Il y a par ailleurs de nombreuses références à des mécaniques encore absentes : il existe une fenêtre de diplomatie pour avoir des interactions avec le baron ou les bandits, mais il n’est pas possible d’y faire quoi que ce soit, et pourtant l’idée d’avoir plus de joueurs IA dans les parties, et plus d’interactions avec eux, est séduisante.
Il existe un niveau d’ordre de public qui ne correspond à rien et n’a pas de conséquence, pourtant on peut aisément imaginer qu’une famine ou une lassitude de guerre pourrait générer une révolte paysanne au sein de notre population. Il y a également tant à faire avec les maladies, l’aspect religieux, la gestion des familles, etc., qu’on craint que certaines opportunités soient négligées au profit d’autres. L’absence de roadmap officielle pour le futur du jeu est une relative source d’inquiétude.

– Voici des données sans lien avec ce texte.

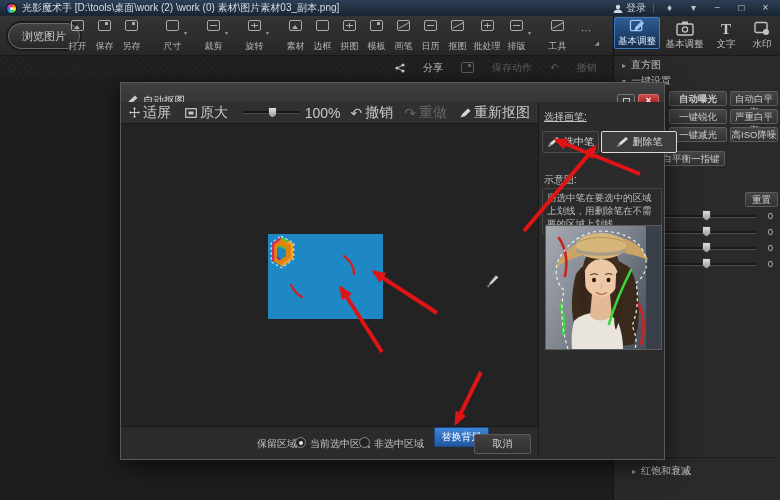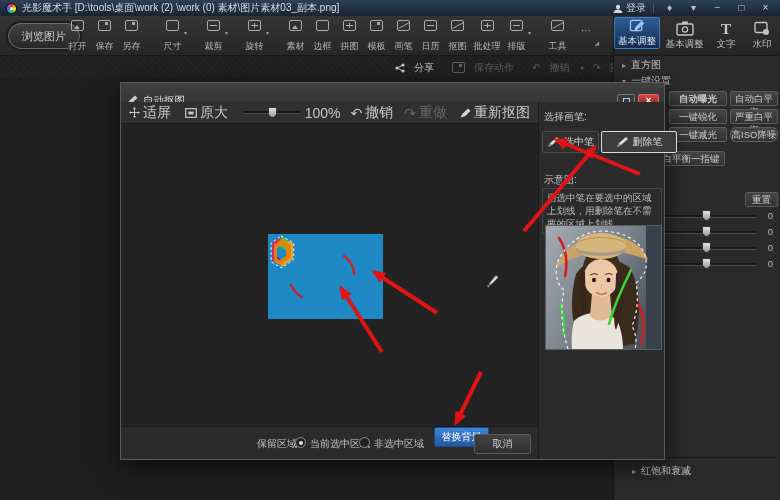"分享" .ar-item { gap: 9px -> 18px }
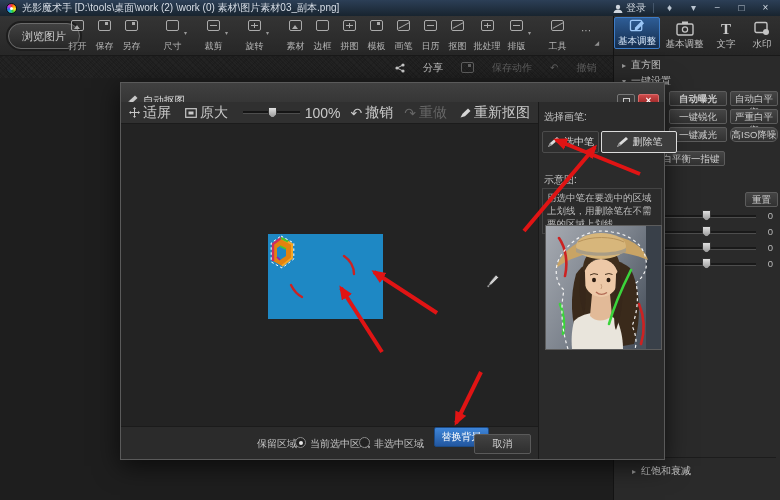"选择画笔:" .bp-title { text-decoration: none -> underline }
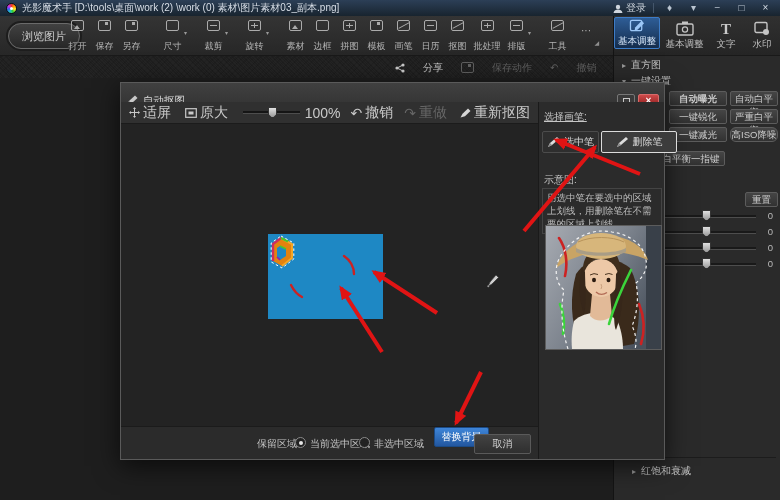"高ISO降噪" button.pnl-btn { border-radius: 6px -> none }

Si l’on comprend bien que le développeur ne souhaite pas s’engager sur des mécaniques ou des dates, cela contribue à rendre flou ses ambitions pour le jeu et ce à quoi l’on peut s’attendre. Une mise à jour publiée cette semaine a apporté un certain nombre de corrections et d’optimisations, ainsi que l’arrivée inattendue de nouvelles armures pour la retenue et d’un nouveau visuel pour un bâtiment.
Il s’agit d’un détail et d’un ajout bienvenu, mais fonctionner par ajouts surprises avec une très légère communication autour de ceux-ci pourrait faire du tort au titre, particulièrement compte tenu de son placement singulier et de la grande variété de ses mécaniques de jeu.
Manor Lords est un excellent jeu, et le considérer excellent alors qu’il est en accès anticipé est un éloge suffisant en soi. Il s’agit d’un titre dont on peut dire sans se tromper qu’il a été fait avec passion et par passion. L’immersion dans une communauté rurale, puis urbaine, médiévale est une réussite. Qu’il s’agisse de la manière dont les habitants reproduisent les méthodes de construction de bâtiments, leurs routines, leurs besoins, la place du marché et du commerce pour la santé du village, le rendu des confrontations, tous les aspects du jeu reposent sur de très bonnes fondations.
Des fondations qui ne demandent qu’à être le support sain de futures nouvelles mécaniques de jeu. Car le potentiel de Manor Lords est vertigineux, à peu près comparable à un jeu Paradox qui reçoit des DLC d’approfondissement de mécaniques précises. On espère de tout cœur avoir la chance de voir le titre devenir quelque chose de plus grand et plus approfondi, car en ce qui nous concerne il s’agit là d’une des plus belles sorties de 2024 et du succès d’un jeu indépendant particulièrement mérité.